Thanks for this - I’ll work through it. Mike

On 18 Nov 2015, at 08:28, Marcin Mrotek wrote:

...

You might want to try writing out a test instance in full and re-checking the second law.

Ok, while the part upto Applicative is correct and unambiguous:

data Pair a = Pair a a

instance Functor Pair where fmap f (Pair a b) = Pair (f a) (f b)

instance Applicative Pair where pure a = Pair a a Pair fa fb <*> Pair a b = Pair (fa a) (fb b)

there are at least two implementations of Monad (assuming return=pure, also GHC 7.10 allows omitting return and implements it exactly like that):

-- implementation (a) instance Monad Pair where Pair a _ >>= k = k a

-- implementation (b) instance Monad Pair where Pair _ b >>= k = k b

... neither of which can satisfy the laws.

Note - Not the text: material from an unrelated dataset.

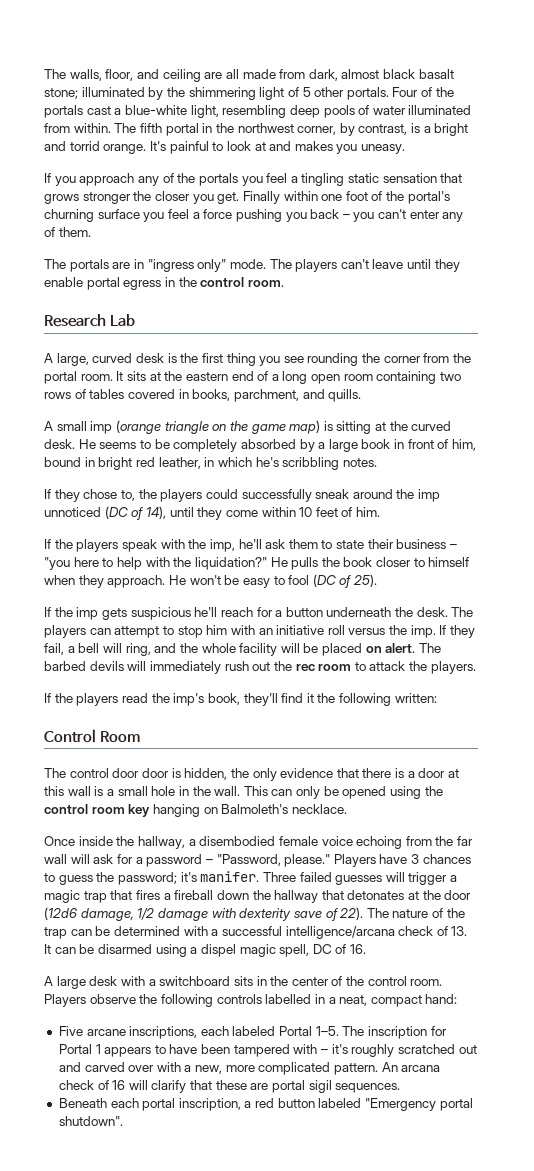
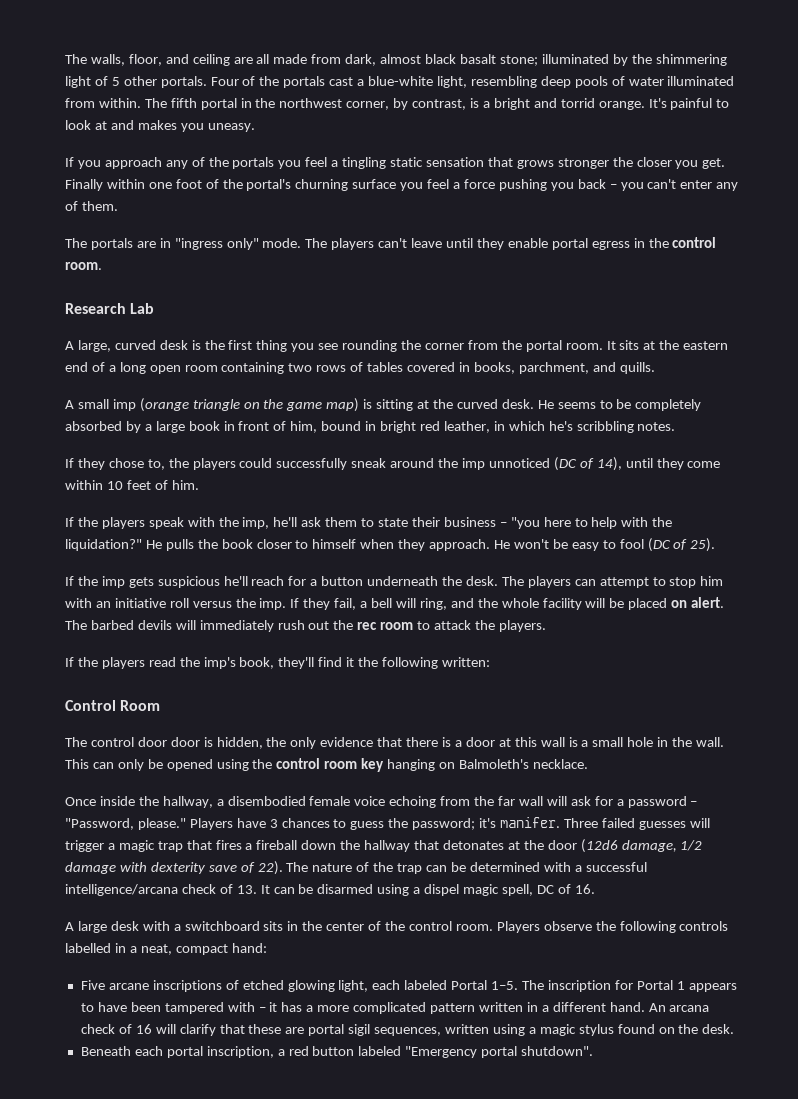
[129,1026,198,1039] inscriptions, -> [152,980,369,992] inscriptions of etched glowing light,
[331,1044,477,1057] [58,1062,379,1075] it's roughly scratched out and carved over with a new, more complicated pattern. -> [269,1002,645,1014] it has a more complicated pattern written in a different hand.
[335,1083,401,1093] sequences. -> [374,1024,735,1036] sequences, written using a magic stylus found on the desk.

There are more:

-- implementation (c) instance Monad Pair where Pair a b >>= k = Pair a' b' where Pair a' _ = k a Pair _ b' = k b

-- implementation (d) instance Monad Pair where Pair a b >>= k = Pair a' b' where Pair _ b' = k a Pair a' _ = k b

and, well:

instance Monad Pair where Pair a b >>= _ = Pair a b

Did I miss anything? Now, trying to get the second law to work:

a) m >>= return = m Pair a b >>= (\a -> Pair a a) = Pair a b Pair a a = Pair a b contradiction.

b) m >>= return = m Pair a b >>= (\a -> Pair a a) = Pair a b Pair b b = Pair a b contradiction.

c) m >>= return = m Pair a b >>= (\a -> Pair a a) = Pair a b Pair a b = Pair a b no contradiction this time, I'll write the other laws after I'm done with the second for the other instances.

d) m >>= return = m Pair a b >>= (\a -> Pair a a) = Pair a b Pair b a = Pair a b contradiction.

e) m >>= return = m trivially correct.

Testing the first law for (c) and (e) that passed the second law:

c) return a >>= k = k a Pair a a >>= k a = k a --- Pair a' b' = k a where Pair a' _ = k a Pair _ b' = k a --- no contradiction again.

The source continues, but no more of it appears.